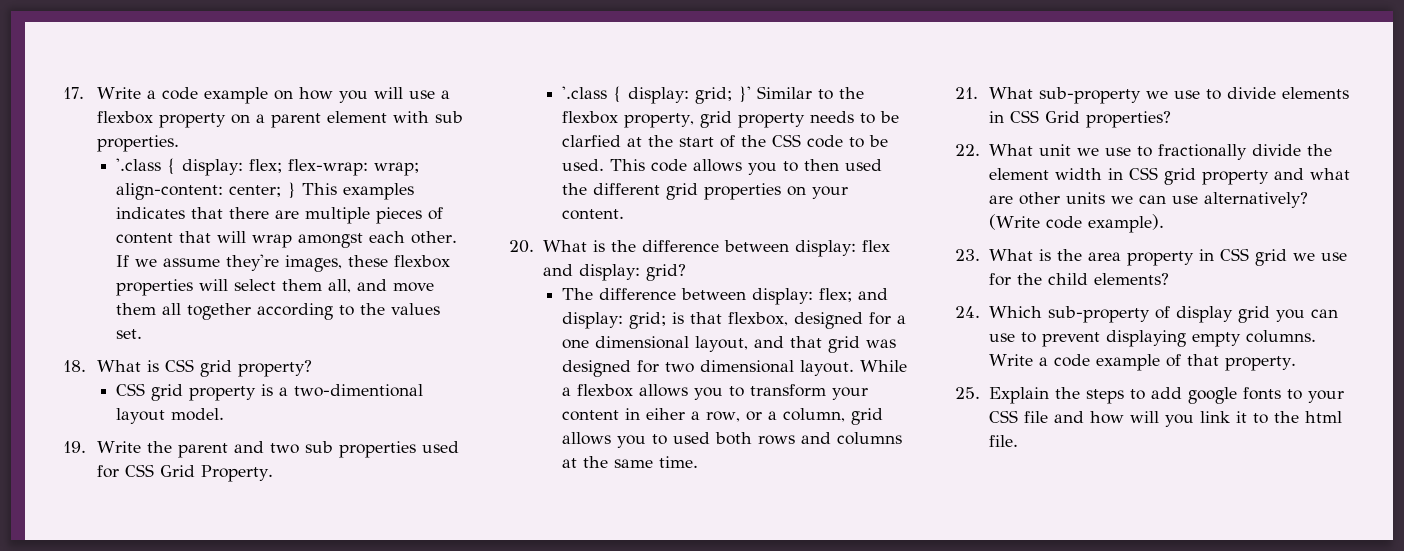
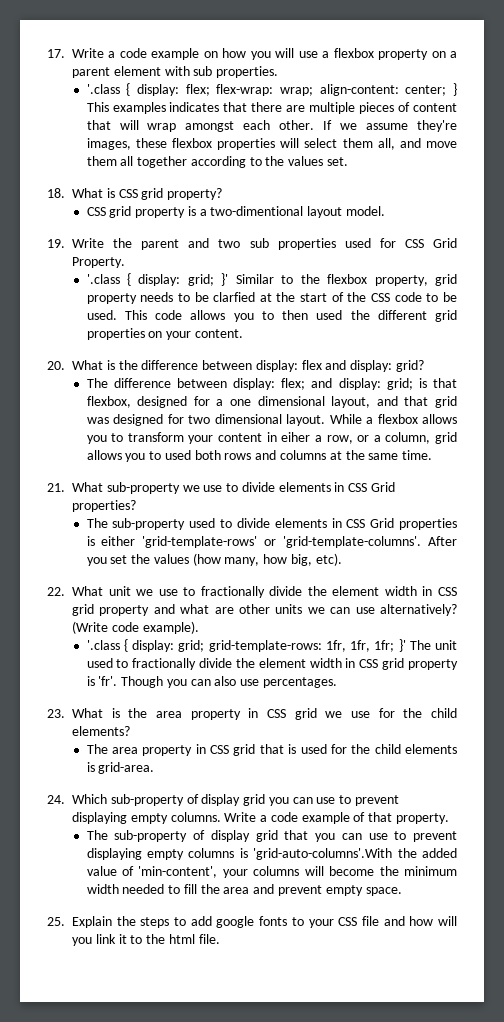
+ The sub-property used to divide elements in CSS Grid properties is either 'grid-template-rows' or 'grid-template-columns'. After you set the values (how many, how big, etc).
+ '.class { display: grid; grid-template-rows: 1fr, 1fr, 1fr; }' The unit used to fractionally divide the element width in CSS grid property is 'fr'. Though you can also use percentages.
+ The area property in CSS grid that is used for the child elements is grid-area.
+ The sub-property of display grid that you can use to prevent displaying empty columns is 'grid-auto-columns'.With the added value of 'min-content', your columns will become the minimum width needed to fill the area and prevent empty space.

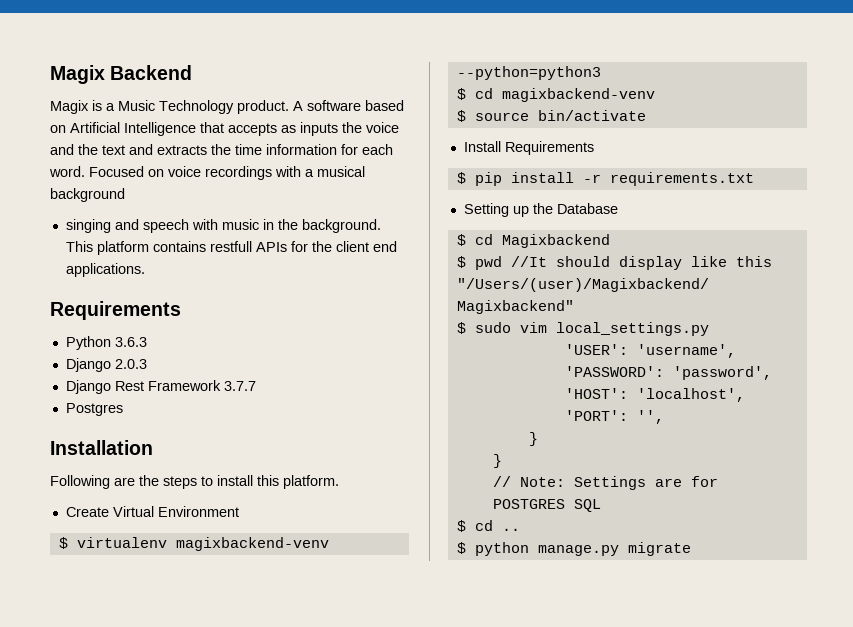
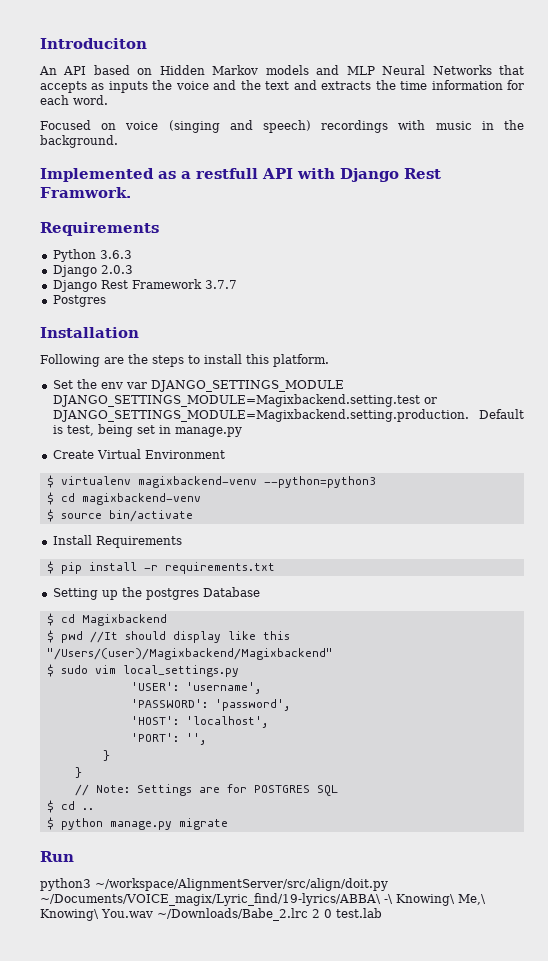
- Magix Backend
- Magix is a Music Technology product. A software based on Artificial Intelligence that accepts as inputs the voice and the text and extracts the time information for each word. Focused on voice recordings with a musical background
- singing and speech with music in the background. This platform contains restfull APIs for the client end applications.
+ Introduciton
+ An API based on Hidden Markov models and MLP Neural Networks that accepts as inputs the voice and the text and extracts the time information for each word.
+ Focused on voice (singing and speech) recordings with music in the background.
+ Implemented as a restfull API with Django Rest Framwork.
+ Set the env var DJANGO_SETTINGS_MODULE DJANGO_SETTINGS_MODULE=Magixbackend.setting.test or DJANGO_SETTINGS_MODULE=Magixbackend.setting.production. Default is test, being set in manage.py
- Setting up the Database
+ Setting up the postgres Database
+ Run
+ python3 ~/workspace/AlignmentServer/src/align/doit.py ~/Documents/VOICE_magix/Lyric_find/19-lyrics/ABBA\ -\ Knowing\ Me,\ Knowing\ You.wav ~/Downloads/Babe_2.lrc 2 0 test.lab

**Exercise directions**:
Considering the records above, how many lines hold "divide"? Please answer with only the number.

**Response area**:
2